### WHAT YOU HAVE TO DO
Your answer should consist of the lines below that hold the word "https".

### THE DATA
════════

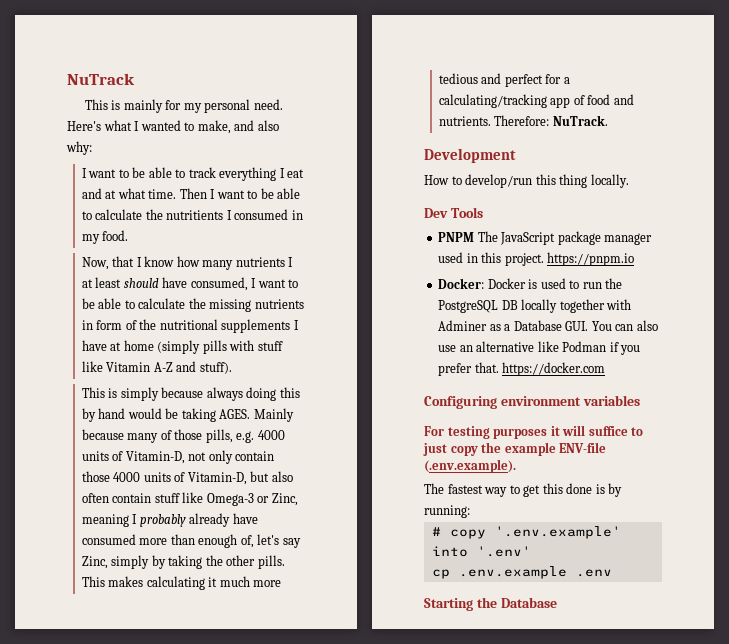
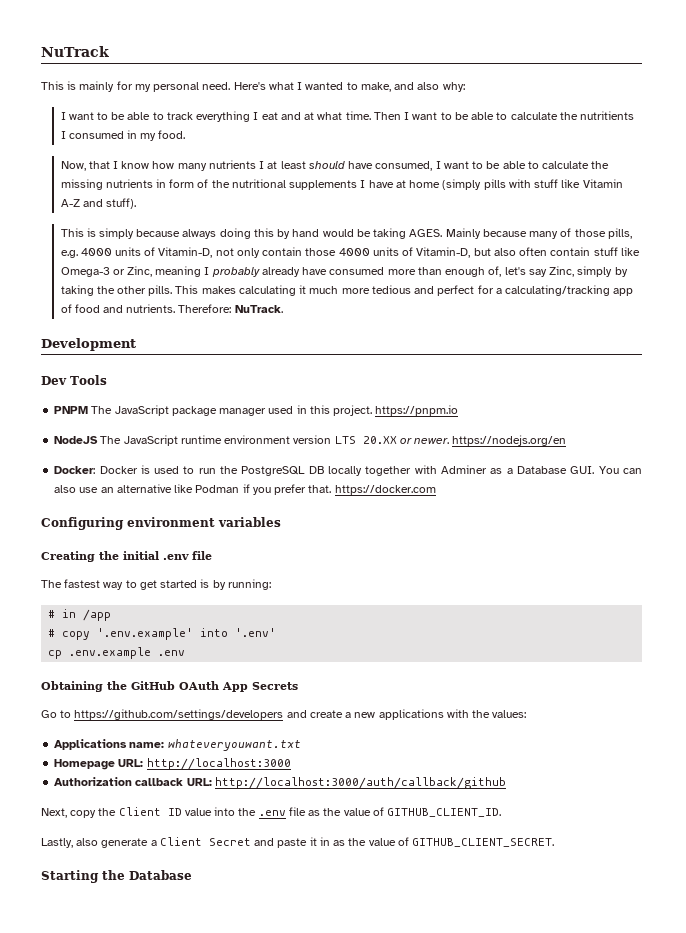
- How to develop/run this thing locally.
+ NodeJS The JavaScript runtime environment version LTS 20.XX or newer. https://nodejs.org/en
- For testing purposes it will suffice to just copy the example ENV-file (.env.example).
+ Creating the initial .env file
- The fastest way to get this done is by running:
+ The fastest way to get started is by running:
+ # in /app
+ Obtaining the GitHub OAuth App Secrets
+ Go to https://github.com/settings/developers and create a new applications with the values:
+ Applications name: whateveryouwant.txt
+ Homepage URL: http://localhost:3000
+ Authorization callback URL: http://localhost:3000/auth/callback/github
+ Next, copy the Client ID value into the .env file as the value of GITHUB_CLIENT_ID.
+ Lastly, also generate a Client Secret and paste it in as the value of GITHUB_CLIENT_SECRET.

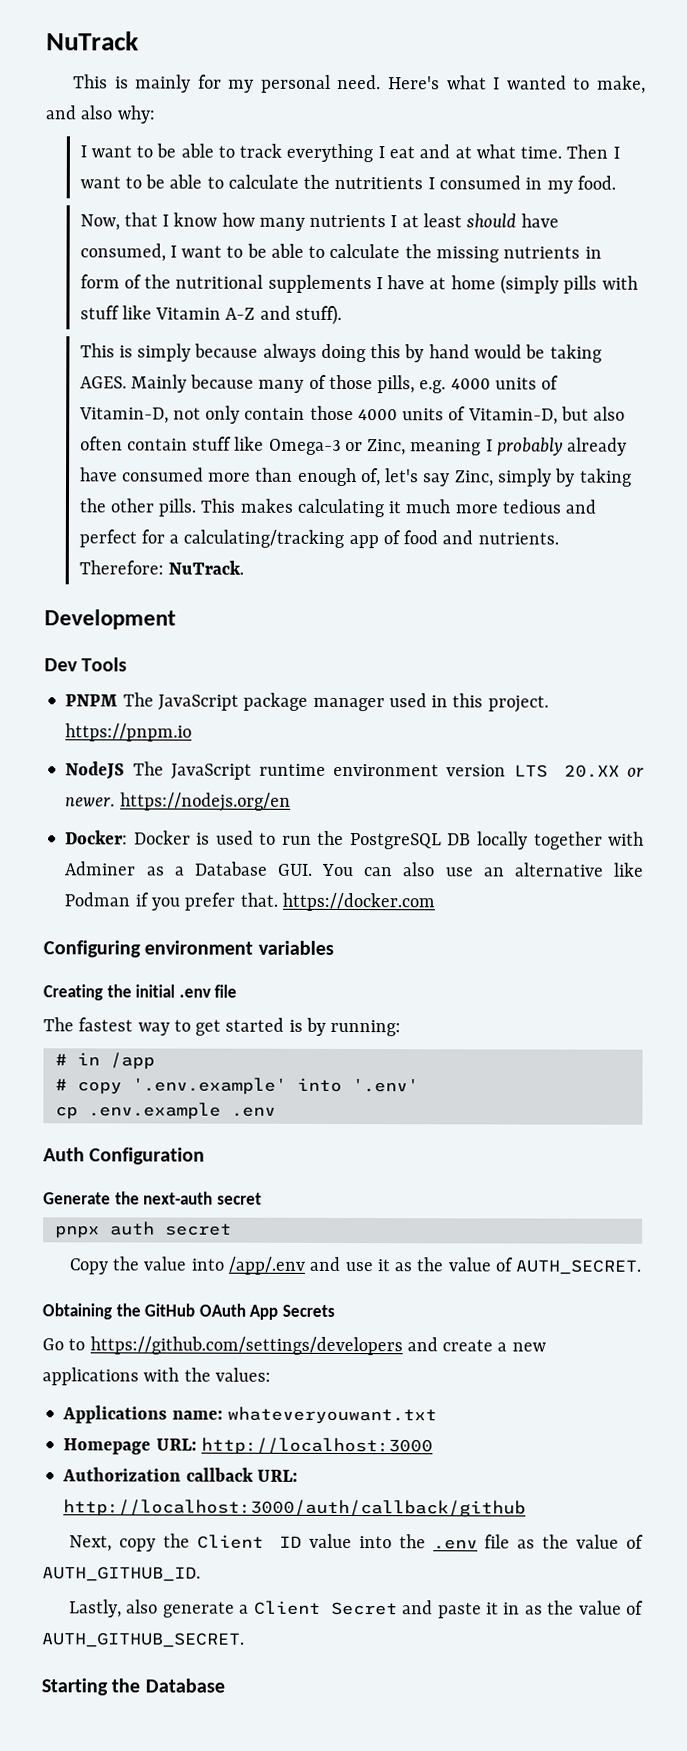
+ Auth Configuration
+ Generate the next-auth secret
+ pnpx auth secret
+ Copy the value into /app/.env and use it as the value of AUTH_SECRET.
- Next, copy the Client ID value into the .env file as the value of GITHUB_CLIENT_ID.
+ Next, copy the Client ID value into the .env file as the value of AUTH_GITHUB_ID.
- Lastly, also generate a Client Secret and paste it in as the value of GITHUB_CLIENT_SECRET.
+ Lastly, also generate a Client Secret and paste it in as the value of AUTH_GITHUB_SECRET.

════════

### TASK RESPONSE
+ NodeJS The JavaScript runtime environment version LTS 20.XX or newer. https://nodejs.org/en
+ Go to https://github.com/settings/developers and create a new applications with the values:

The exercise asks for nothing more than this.